During the postwar period, top tax rates were anywhere between 70 and 91 percent, and yet average GDP and median family income growth during that period was higher than it was post-1980! So the greatest period of broad-based prosperity the U.S. has ever seen was characterized by high minimum wages, high taxes, strong unions, and tight regulations. I'm not saying that correlation equals causation, but the fact that a period of strong growth like this happened with those conditions seriously calls into question the Republican assertion that any tax increases will be tantamount to Armageddon.


Moving on then. In 1982, after cutting top rates from 70% to 50%, Reagan was convinced by budget advisers that he needed to raise taxes again because of a growing deficit (the tax cuts didn't pay for themselves, as you may recall). The U.S. Chamber of Commerce had this to say about his plan to raise taxes:
“If H.R. 4961 is passed in these troublesome economic times, we have no doubt that it will curb the economic recovery everyone wants. It will mean a lower cash flow as more businesses pay more taxes, with a depressing effect on stock prices. It will reduce incentives for the increased savings and investment so badly needed to improve productivity and create more jobs. It will mean higher prices for many products and services.
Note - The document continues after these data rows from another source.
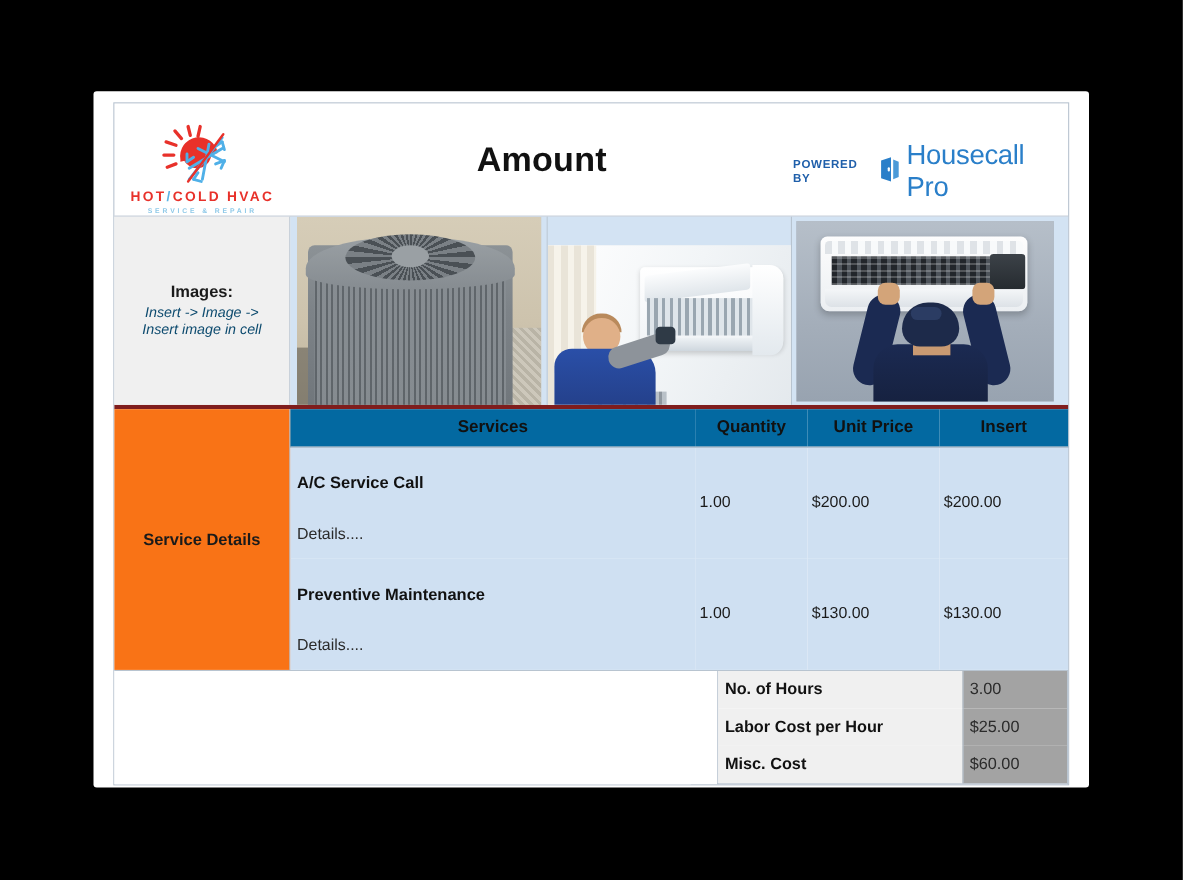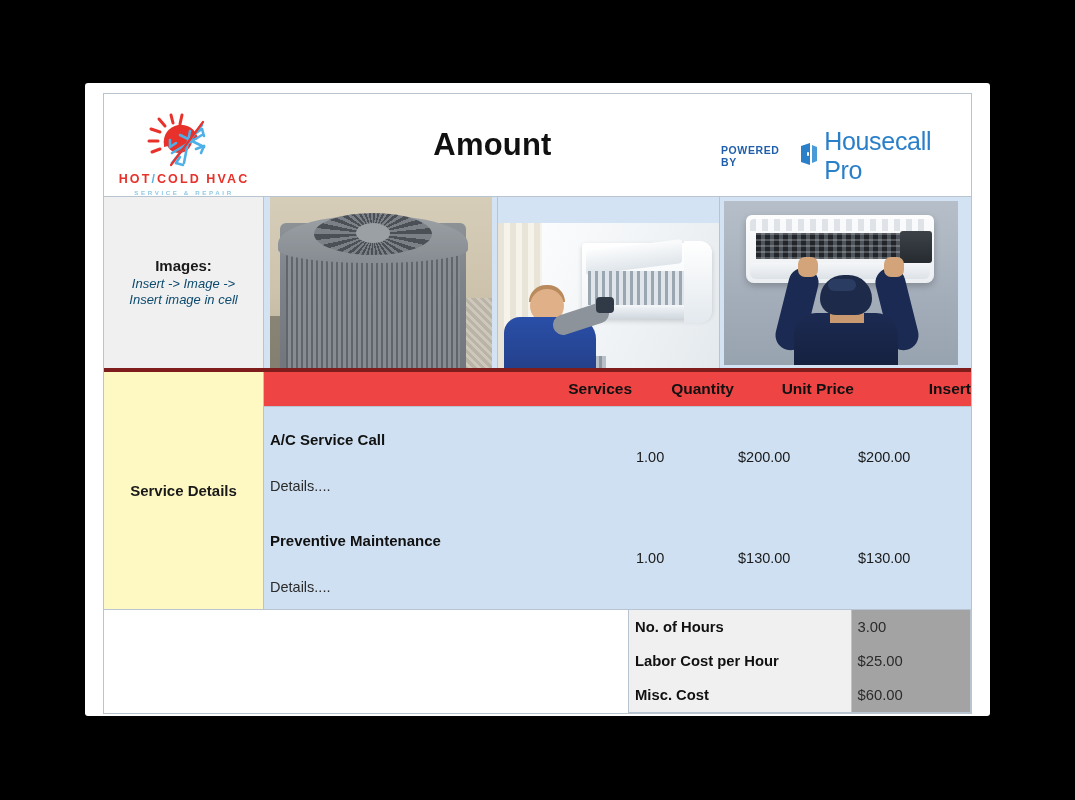"Services" table.svc th { background: #ef4444 -> #0369a1; text-align: right -> center }
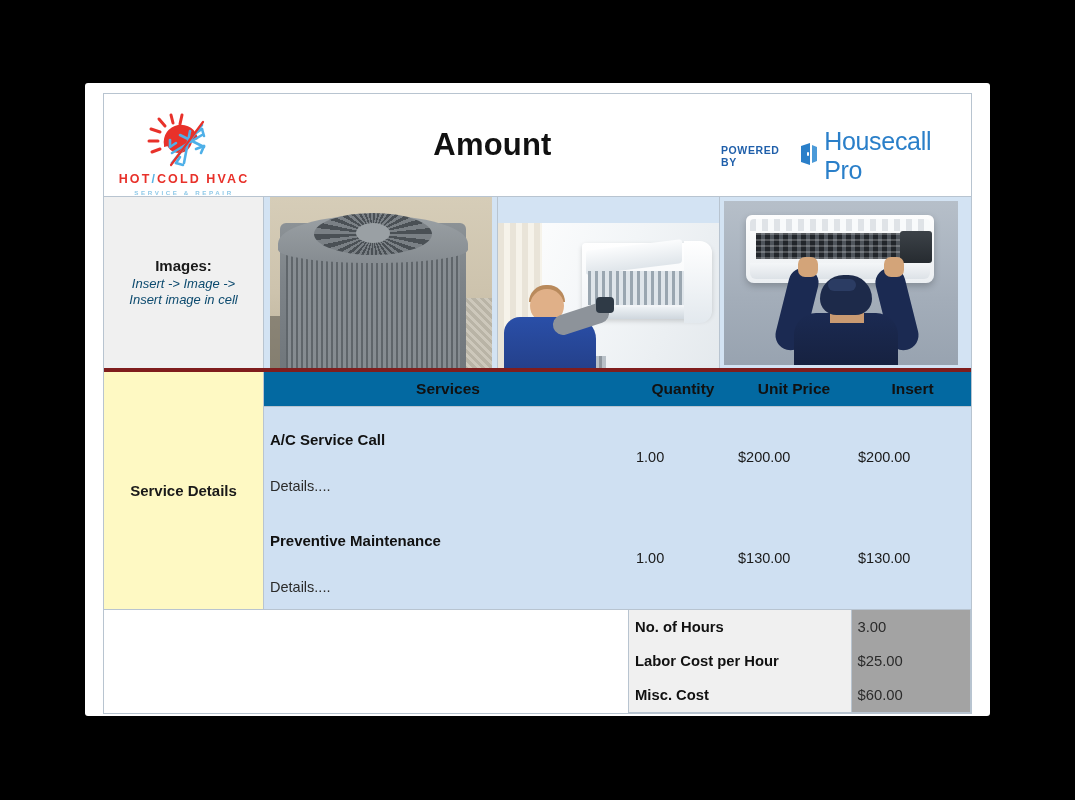"Service Details" .sd-label-cell { background: #fef9c3 -> #f97316 }
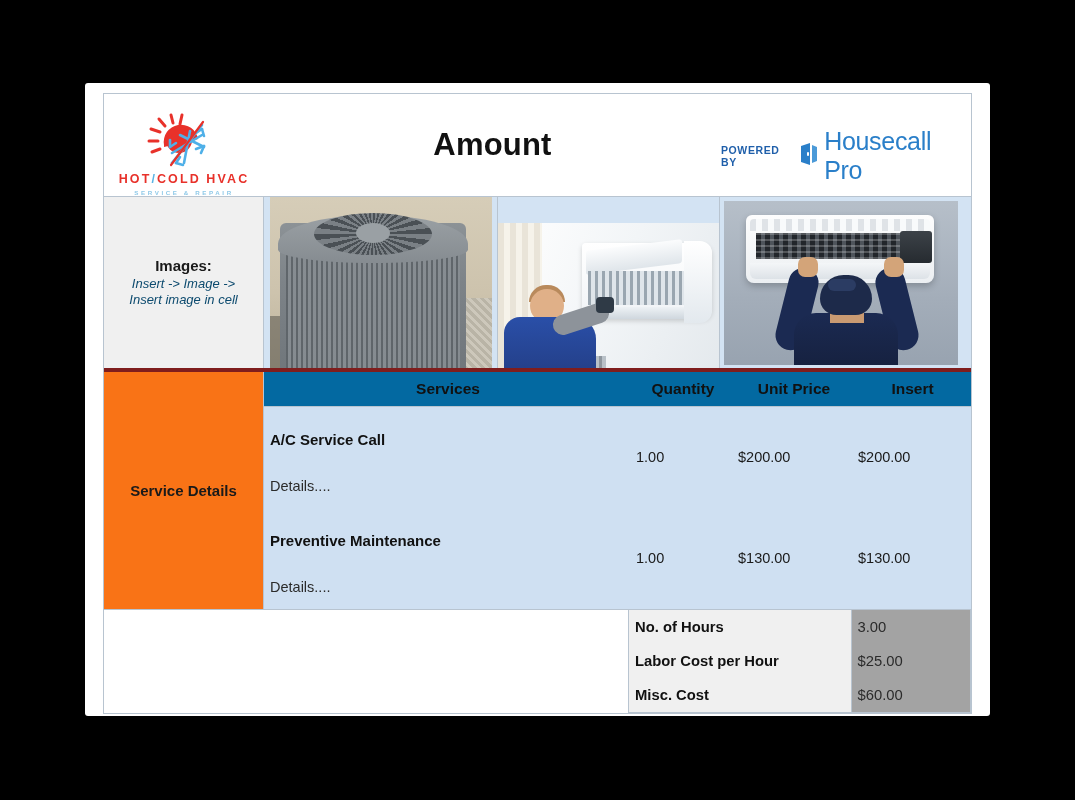"No. of Hours" .summary-block { margin-left: none -> 24px }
It will increase government costs in caring for those who, because the economy is held down, cannot find employment.” 
How did this prediction pan out? Well, Bruce Bartlett (former adviser to Reagan) tells all: 
"Looking at real gross domestic product, it grew 4.5 percent in 1983 and 7.2 percent in 1984 – an exceptionally strong performance. The stock market had one of its best years ever in 1983 – both the Dow Jones Industrial Average and the S&P 500 Index rose 35 percent. . .The unemployment rate fell from 10.6 percent in December 1982 to 8.1 percent by December 1983 and 7.1 percent in December 1984."
Another swing and another miss. In the 1990s, similar predictions were made when President Clinton wanted to raise taxes. Conversely, when President Bush cut taxes in 2003, we were promised prosperity and rapid job growth. Well, how did these years pan out? According to the BLS, average job growth during Clinton's terms was 240,100 jobs added per month. During George W. Bush's terms (I've excluded the recessions of 01-03 and 08 for clarity) job growth was around 148,036 jobs per month. 


So, all in all, this evidence blows a gaping hole in assertions that all tax cuts lead to prosperity and that all tax hikes slow economic growth. The fact is, tax policy is much more complicated than that, and pretending it isn't only hurts any policy discourse that we might have as a nation. You might say that simplifying it for voters is all that's going on, but that's no excuse to tout economic policies that, quite frankly, are unsubstantiated.